Qu’est-ce qui a propulsé Trump ? MAGA (Make America Great Again) – un enracinement dans le passé, dans la mesure où le capitalisme contemporain n’est plus à même d’offrir un niveau de vie florissant pour les masses de ce pays. L’incantation MAGA est empreinte de nostalgie, s’inscrit dans un fantasme d’époque idyllique – toute entière emballée dans la misogynie, le racisme, la haine et la peur, elle se veut une réponse à un système qui n’a pas tenu ses promesses.

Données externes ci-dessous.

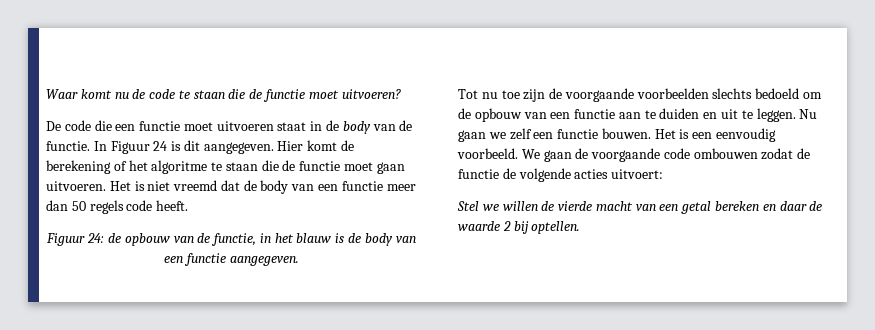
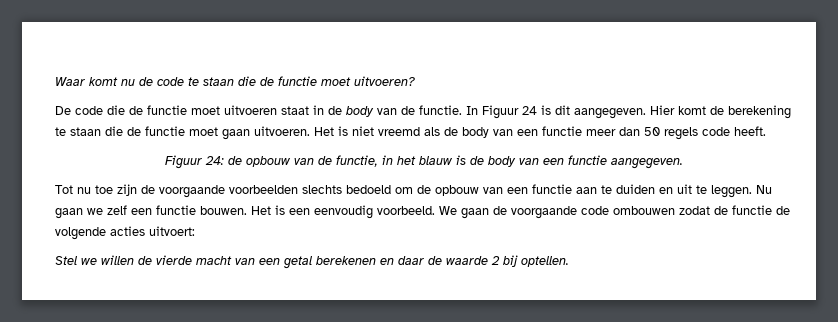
- De code die een functie moet uitvoeren staat in de body van de functie.
+ De code die de functie moet uitvoeren staat in de body van de functie.
- Hier komt de berekening of het algoritme te staan die de functie moet gaan uitvoeren.
+ Hier komt de berekening te staan die de functie moet gaan uitvoeren.
- Het is niet vreemd dat de body van een functie meer dan 50 regels code heeft.
+ Het is niet vreemd als de body van een functie meer dan 50 regels code heeft.
- Stel we willen de vierde macht van een getal bereken en daar de waarde 2 bij optellen.
+ Stel we willen de vierde macht van een getal berekenen en daar de waarde 2 bij optellen.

Le mouvement MAGA est une réponse au déclin progressif du niveau de vie de la classe travailleuse

La crise pétrolière des années 1970, de même que la dette liée à la débâcle de la guerre du Vietnam, ont engendré les premiers appels à l’« austérité » et aux « coupures budgétaires ». Ont suivi la crise fiscale new-yorkaise de 1975, le licenciement des contrôleurs aériens par Ronald Reagan et une guerre généralisée contre les syndicats ; mais aussi le développement de la Rust Belt1, « ceinture de rouille », à mesure que les industries se délocalisaient au Sud, puis de l’autre côté des océans, pour conserver leurs marges bénéficiaires. Le mouvement MAGA est une réponse au déclin progressif du niveau de vie de la classe travailleuse, dont j’ai été le témoin et la victime.

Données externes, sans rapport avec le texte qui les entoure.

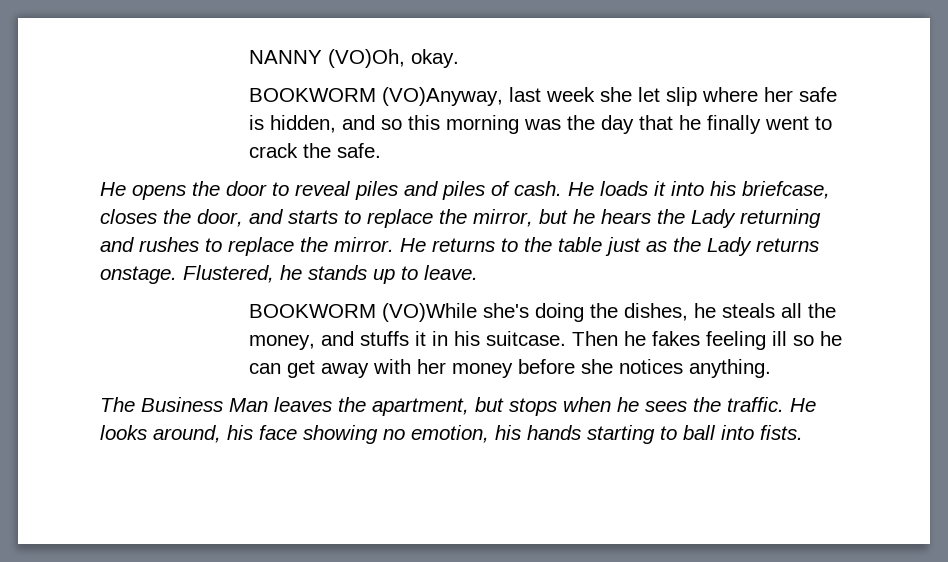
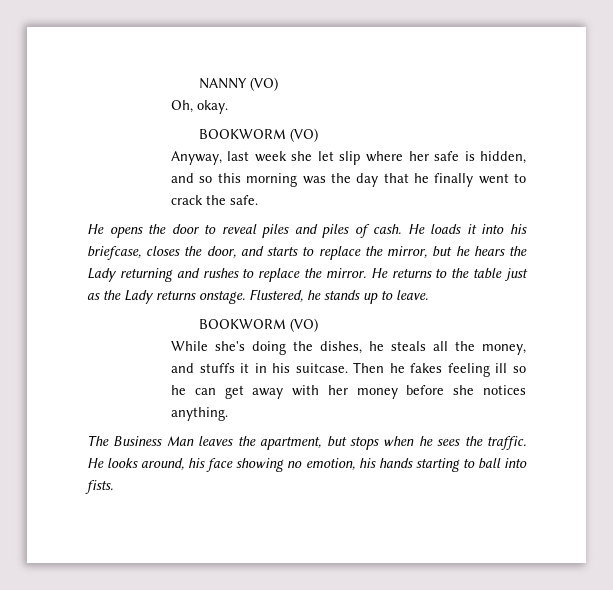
- NANNY (VO)Oh, okay.
- BOOKWORM (VO)Anyway, last week she let slip where her safe is hidden, and so this morning was the day that he finally went to crack the safe.
+ NANNY (VO)
+ Oh, okay.
+ BOOKWORM (VO)
+ Anyway, last week she let slip where her safe is hidden, and so this morning was the day that he finally went to crack the safe.
  Flustered, he stands up to leave.
- BOOKWORM (VO)While she's doing the dishes, he steals all the money, and stuffs it in his suitcase.
+ BOOKWORM (VO)
+ While she's doing the dishes, he steals all the money, and stuffs it in his suitcase.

Mais soyons clair : le Green New Deal (GND)2 est lui aussi un programme réactionnaire, basé sur une nostalgie d’un soi-disant âge d’or. Au lieu de la domination de fer typique des années 1950, exercée par les hommes blancs hétérosexuels de MAGA, le GND se languit de l’époque de Franklin D. Roosevelt, des grands projets gouvernementaux et de l’ultime programme de travaux publics : la Seconde Guerre mondiale. Ah si seulement nous pouvions être sur le pied de guerre, mais cette fois pour une guerre technologique contre le réchauffement climatique !

Nous avons atteint une étape de la civilisation industrielle où nous pouvons discerner les détails de ce mur que nous sommes sur le point d’emboutir

Des deux côtés, aucun réalisme. Confrontés à la peur d’un futur incertain, droite comme gauche voudraient faire machine arrière. Mais on ne peut jamais faire demi-tour.

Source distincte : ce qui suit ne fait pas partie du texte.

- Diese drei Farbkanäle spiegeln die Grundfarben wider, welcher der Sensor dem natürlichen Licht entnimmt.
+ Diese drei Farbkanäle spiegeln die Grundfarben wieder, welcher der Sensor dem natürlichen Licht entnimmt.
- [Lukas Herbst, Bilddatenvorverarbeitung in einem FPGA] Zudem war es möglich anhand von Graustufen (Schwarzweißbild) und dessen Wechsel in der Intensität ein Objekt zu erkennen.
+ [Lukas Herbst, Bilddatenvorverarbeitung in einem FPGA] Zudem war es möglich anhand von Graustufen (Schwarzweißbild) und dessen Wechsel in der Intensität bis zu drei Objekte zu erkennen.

[…] Nous avons atteint une étape de la civilisation industrielle où nous pouvons discerner les détails de ce mur que nous sommes sur le point d’emboutir. D’où le malaise et la nostalgie. L’épuisement des ressources est indéniable, qu’il s’agisse des terres rares pour les batteries et l’électronique, du sable pour le béton, des sols fertiles, voire du pétrole et du gaz (la fracturation hydraulique a ouvert de nouvelles réserves, mais elles ne sont pas infinies). Dans le même temps, nous nous noyons dans nos déchets : le CO2 réchauffe la Terre en provoquant tempêtes et incendies destructeurs, les plastiques étouffent nos océans, les produits chimiques grouillent dans l’eau.

Malgré tout, nous ne savons faire qu’une chose : continuer à creuser, brûler, raser davantage de forêts tropicales afin de planter du soja pour encore plus de hamburgers – rien ne ralentit.

Aujourd’hui nous savons, au plus profond de nous-mêmes, que cela ne peut continuer indéfiniment.

Mais comment stopper la machine ? Quand le PIB cesse de grimper ne serait-ce que d’un pour cent, les travailleurs sont propulsés dans la misère et les gouvernements tombent.

Tout le capital pioché dans notre fond de Sécurité sociale ne sera pas suffisant pour continuer à faire tourner indéfiniment les roues du capitalisme

Les cinglés Trump et Musk ne sont qu’un symptôme. Toutes les coupes dans les besoins humains ne résoudront pas la crise. Ils vont faire les poches des travailleurs, des plus pauvres, pour dénicher le capital qui financera les délires de Musk pour coloniser Mars (et s’enrichir avec ses potes dans le processus), mais cela aussi sera temporaire. Tout le capital pioché dans notre fond de Sécurité sociale ne sera pas suffisant pour continuer à faire tourner indéfiniment les roues du capitalisme. Et ne comptez pas sur les « adultes dans la pièce », les politiciens, les cadres de l’ONU, les économistes et les ingénieurs. Ils sont tout aussi paumés que nous.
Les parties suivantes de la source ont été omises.